__DATASET RECORDS__:
___
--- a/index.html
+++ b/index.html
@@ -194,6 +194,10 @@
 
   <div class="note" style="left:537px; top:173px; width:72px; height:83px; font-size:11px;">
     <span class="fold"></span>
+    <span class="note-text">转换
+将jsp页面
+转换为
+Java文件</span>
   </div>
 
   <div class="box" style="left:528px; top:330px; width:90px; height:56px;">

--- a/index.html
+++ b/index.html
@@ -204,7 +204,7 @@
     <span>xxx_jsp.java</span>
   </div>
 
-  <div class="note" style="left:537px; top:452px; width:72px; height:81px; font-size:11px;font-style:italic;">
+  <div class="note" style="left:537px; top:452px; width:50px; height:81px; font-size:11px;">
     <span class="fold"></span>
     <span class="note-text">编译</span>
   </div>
___
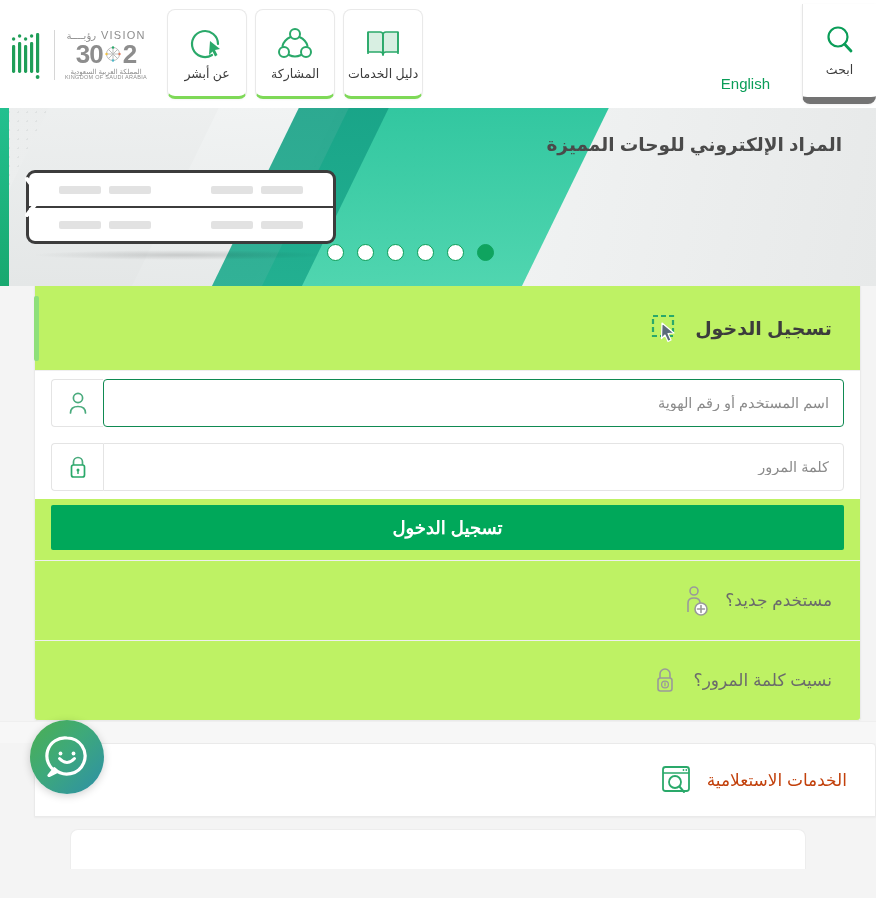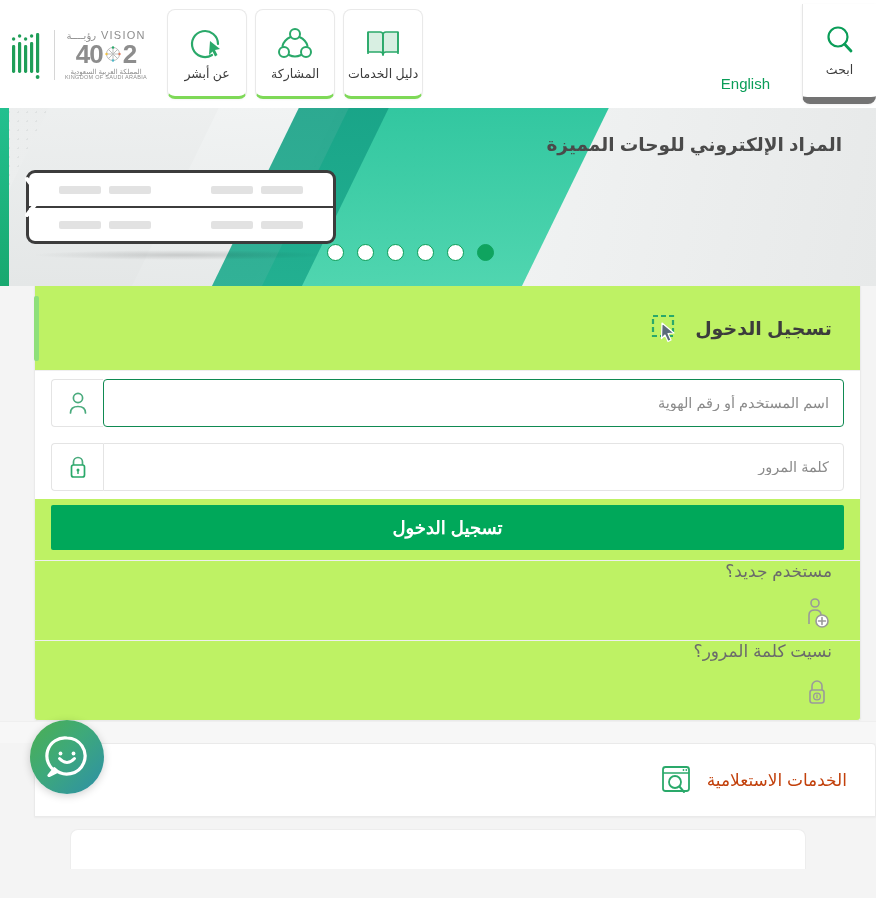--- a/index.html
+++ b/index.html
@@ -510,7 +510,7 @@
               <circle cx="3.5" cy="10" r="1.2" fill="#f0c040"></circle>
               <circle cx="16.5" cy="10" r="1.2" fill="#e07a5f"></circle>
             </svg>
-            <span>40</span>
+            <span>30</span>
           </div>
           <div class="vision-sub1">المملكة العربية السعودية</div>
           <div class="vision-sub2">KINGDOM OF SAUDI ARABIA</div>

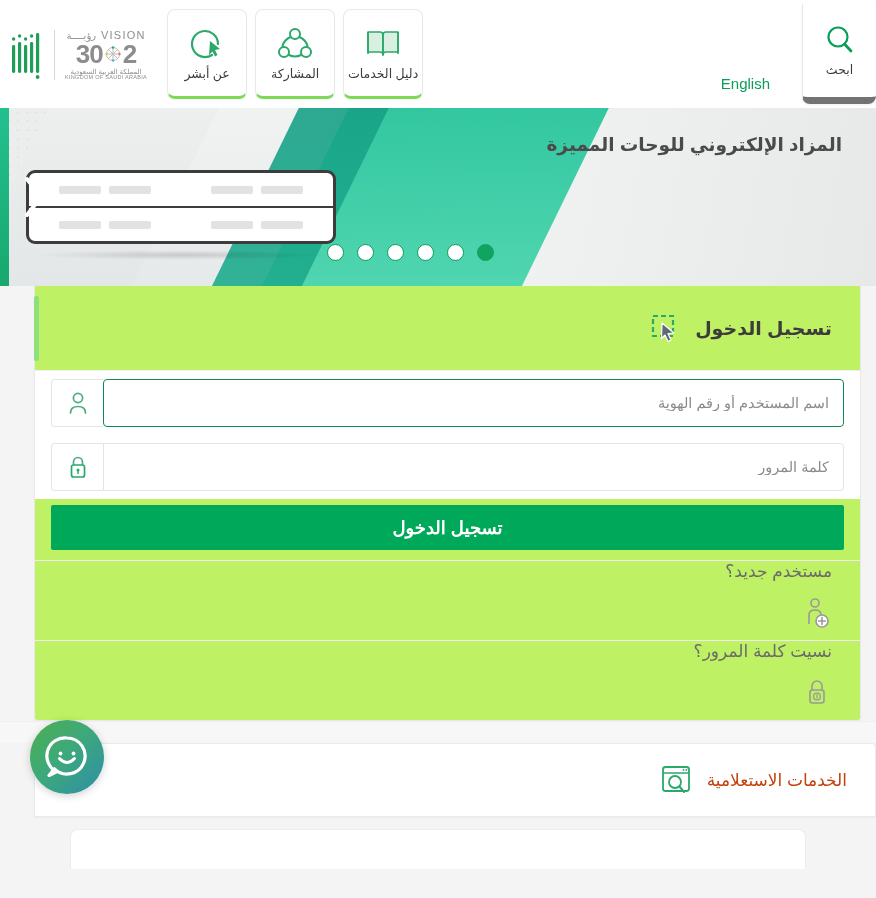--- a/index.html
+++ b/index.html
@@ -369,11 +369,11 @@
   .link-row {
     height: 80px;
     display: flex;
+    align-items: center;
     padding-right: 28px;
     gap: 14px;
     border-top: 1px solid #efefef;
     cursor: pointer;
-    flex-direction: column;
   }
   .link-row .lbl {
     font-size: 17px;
___
__WORK ORDER__: What is needed is a copy of every line above in which "height" appears.

__OUTPUT FOR THIS EXERCISE__:
   <div class="note" style="left:537px; top:173px; width:72px; height:83px; font-size:11px;">
   <div class="box" style="left:528px; top:330px; width:90px; height:56px;">
-  <div class="note" style="left:537px; top:452px; width:72px; height:81px; font-size:11px;font-style:italic;">
+  <div class="note" style="left:537px; top:452px; width:50px; height:81px; font-size:11px;">
     height: 80px;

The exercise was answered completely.